### Change listing data
◆ ◆ ◆ ◆ ◆ ◆ ◆

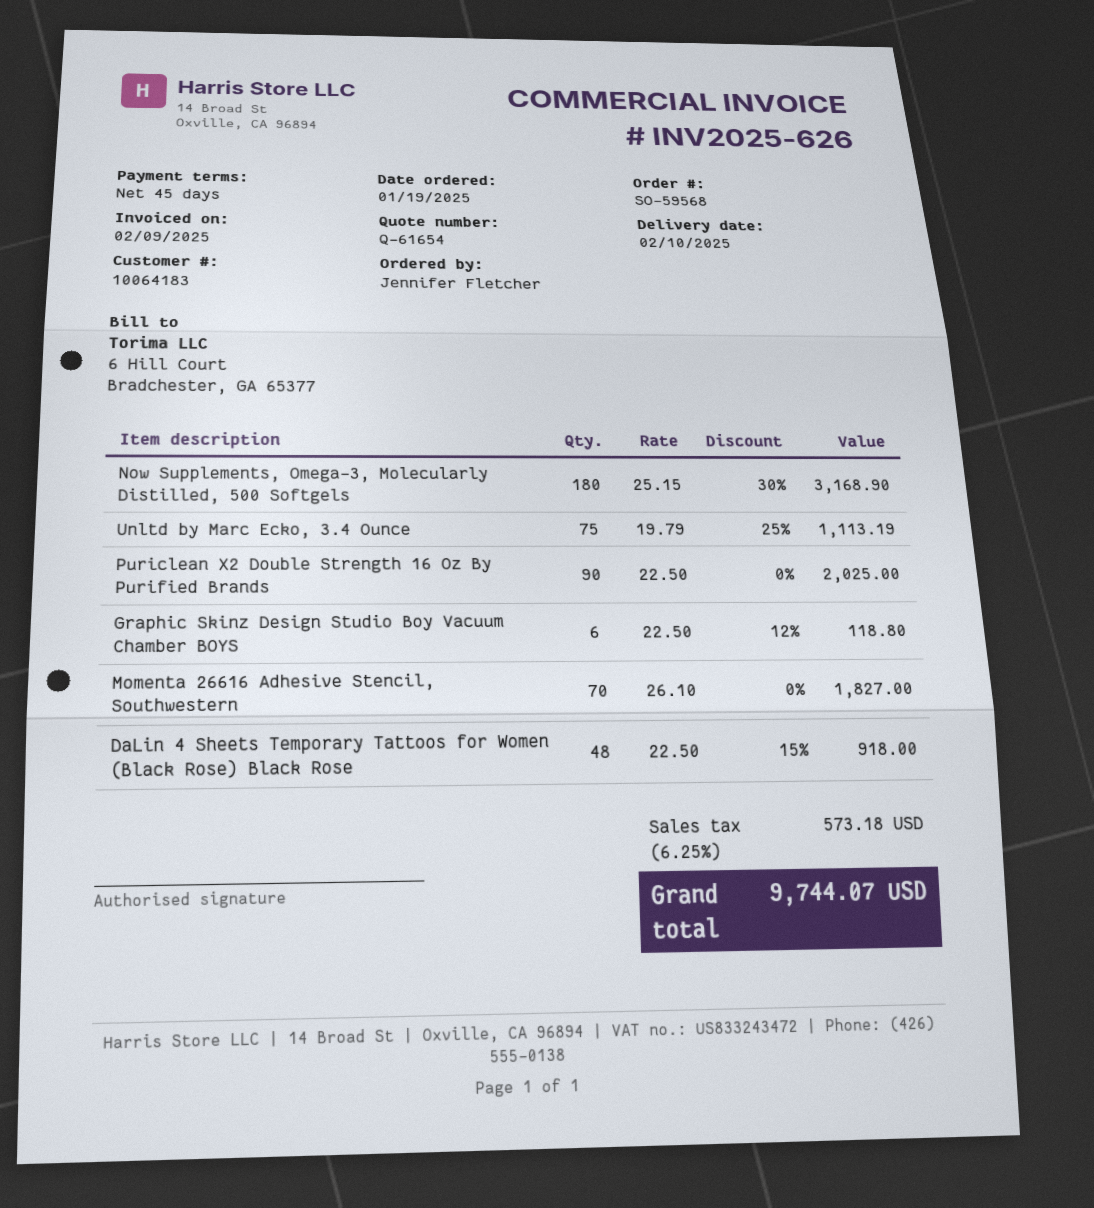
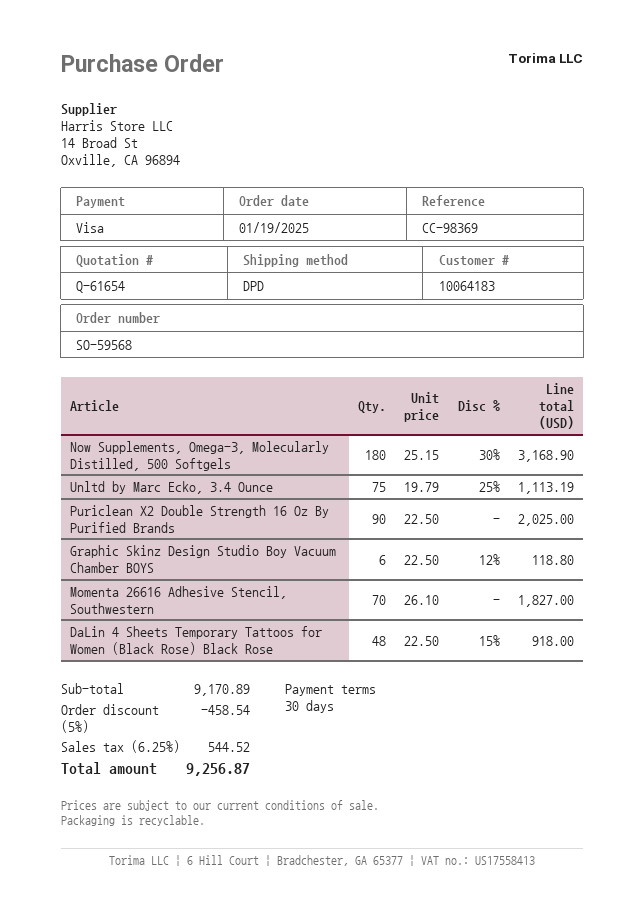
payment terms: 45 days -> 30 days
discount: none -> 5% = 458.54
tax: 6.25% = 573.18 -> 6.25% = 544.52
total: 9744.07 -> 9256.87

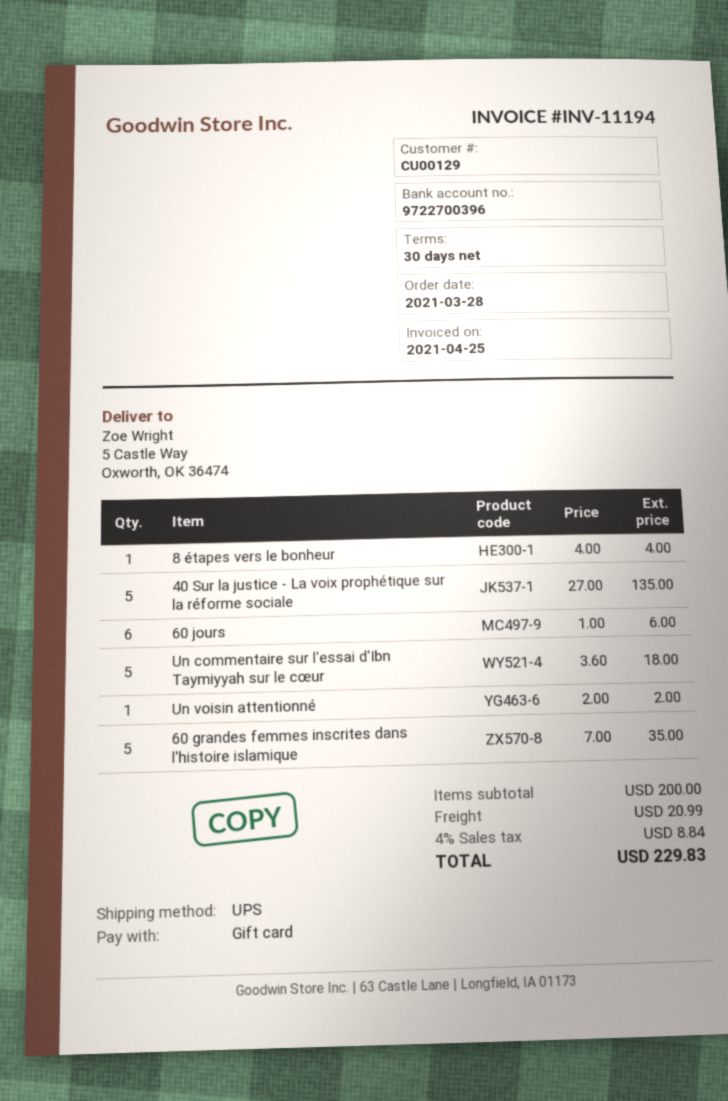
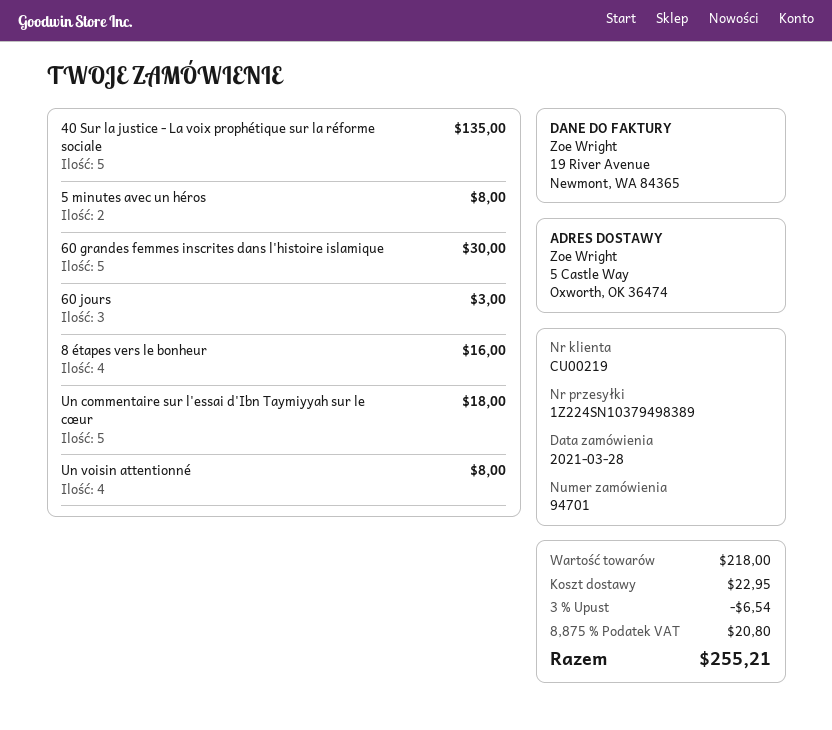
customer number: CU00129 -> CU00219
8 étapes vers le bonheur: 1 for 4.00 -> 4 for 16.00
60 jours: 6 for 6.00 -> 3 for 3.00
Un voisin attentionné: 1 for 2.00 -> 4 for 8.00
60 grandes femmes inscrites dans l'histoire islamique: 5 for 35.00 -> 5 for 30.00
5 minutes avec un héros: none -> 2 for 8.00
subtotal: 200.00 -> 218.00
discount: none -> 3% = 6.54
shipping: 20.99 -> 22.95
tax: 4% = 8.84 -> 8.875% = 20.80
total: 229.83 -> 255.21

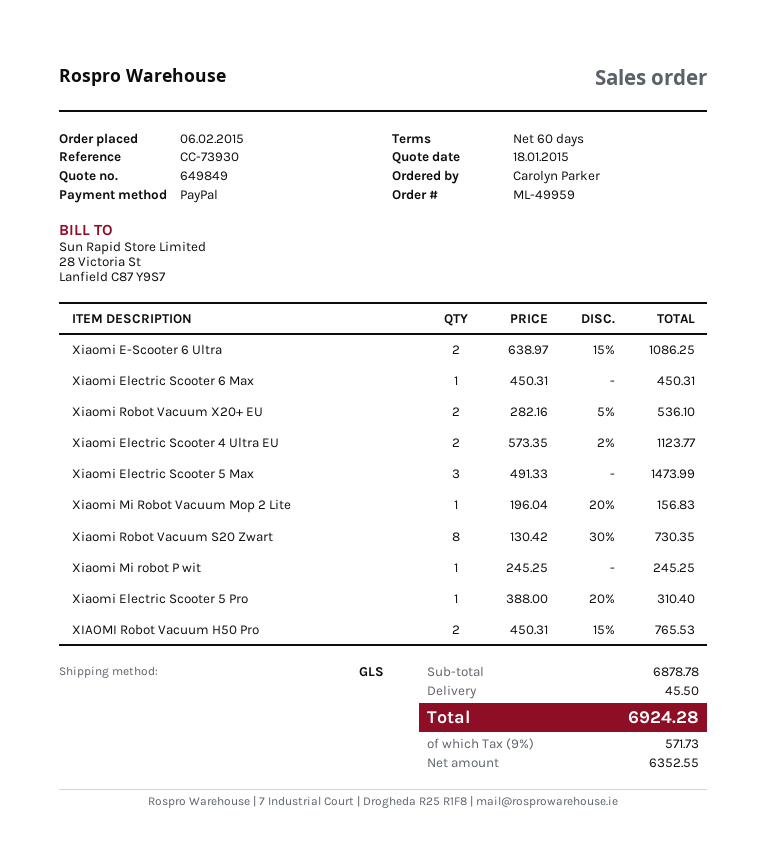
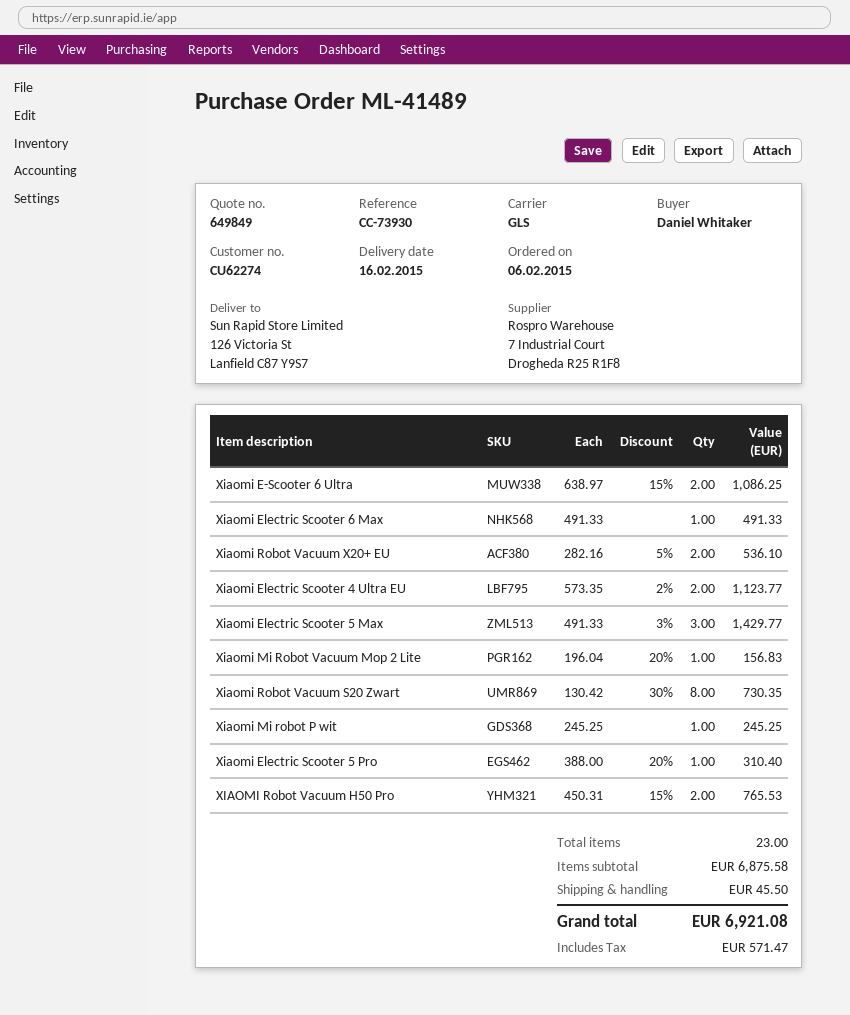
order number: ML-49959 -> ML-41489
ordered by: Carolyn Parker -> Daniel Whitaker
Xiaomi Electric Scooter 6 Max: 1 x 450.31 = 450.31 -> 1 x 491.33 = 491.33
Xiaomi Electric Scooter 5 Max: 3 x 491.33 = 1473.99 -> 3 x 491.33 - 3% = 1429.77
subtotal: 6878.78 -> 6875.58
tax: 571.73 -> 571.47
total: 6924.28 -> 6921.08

◆ ◆ ◆ ◆ ◆ ◆ ◆

### Task to carry out
Copy every record verbatim while leaving each picture out.

### Response below
payment terms: 45 days -> 30 days
discount: none -> 5% = 458.54
tax: 6.25% = 573.18 -> 6.25% = 544.52
total: 9744.07 -> 9256.87

customer number: CU00129 -> CU00219
8 étapes vers le bonheur: 1 for 4.00 -> 4 for 16.00
60 jours: 6 for 6.00 -> 3 for 3.00
Un voisin attentionné: 1 for 2.00 -> 4 for 8.00
60 grandes femmes inscrites dans l'histoire islamique: 5 for 35.00 -> 5 for 30.00
5 minutes avec un héros: none -> 2 for 8.00
subtotal: 200.00 -> 218.00
discount: none -> 3% = 6.54
shipping: 20.99 -> 22.95
tax: 4% = 8.84 -> 8.875% = 20.80
total: 229.83 -> 255.21

order number: ML-49959 -> ML-41489
ordered by: Carolyn Parker -> Daniel Whitaker
Xiaomi Electric Scooter 6 Max: 1 x 450.31 = 450.31 -> 1 x 491.33 = 491.33
Xiaomi Electric Scooter 5 Max: 3 x 491.33 = 1473.99 -> 3 x 491.33 - 3% = 1429.77
subtotal: 6878.78 -> 6875.58
tax: 571.73 -> 571.47
total: 6924.28 -> 6921.08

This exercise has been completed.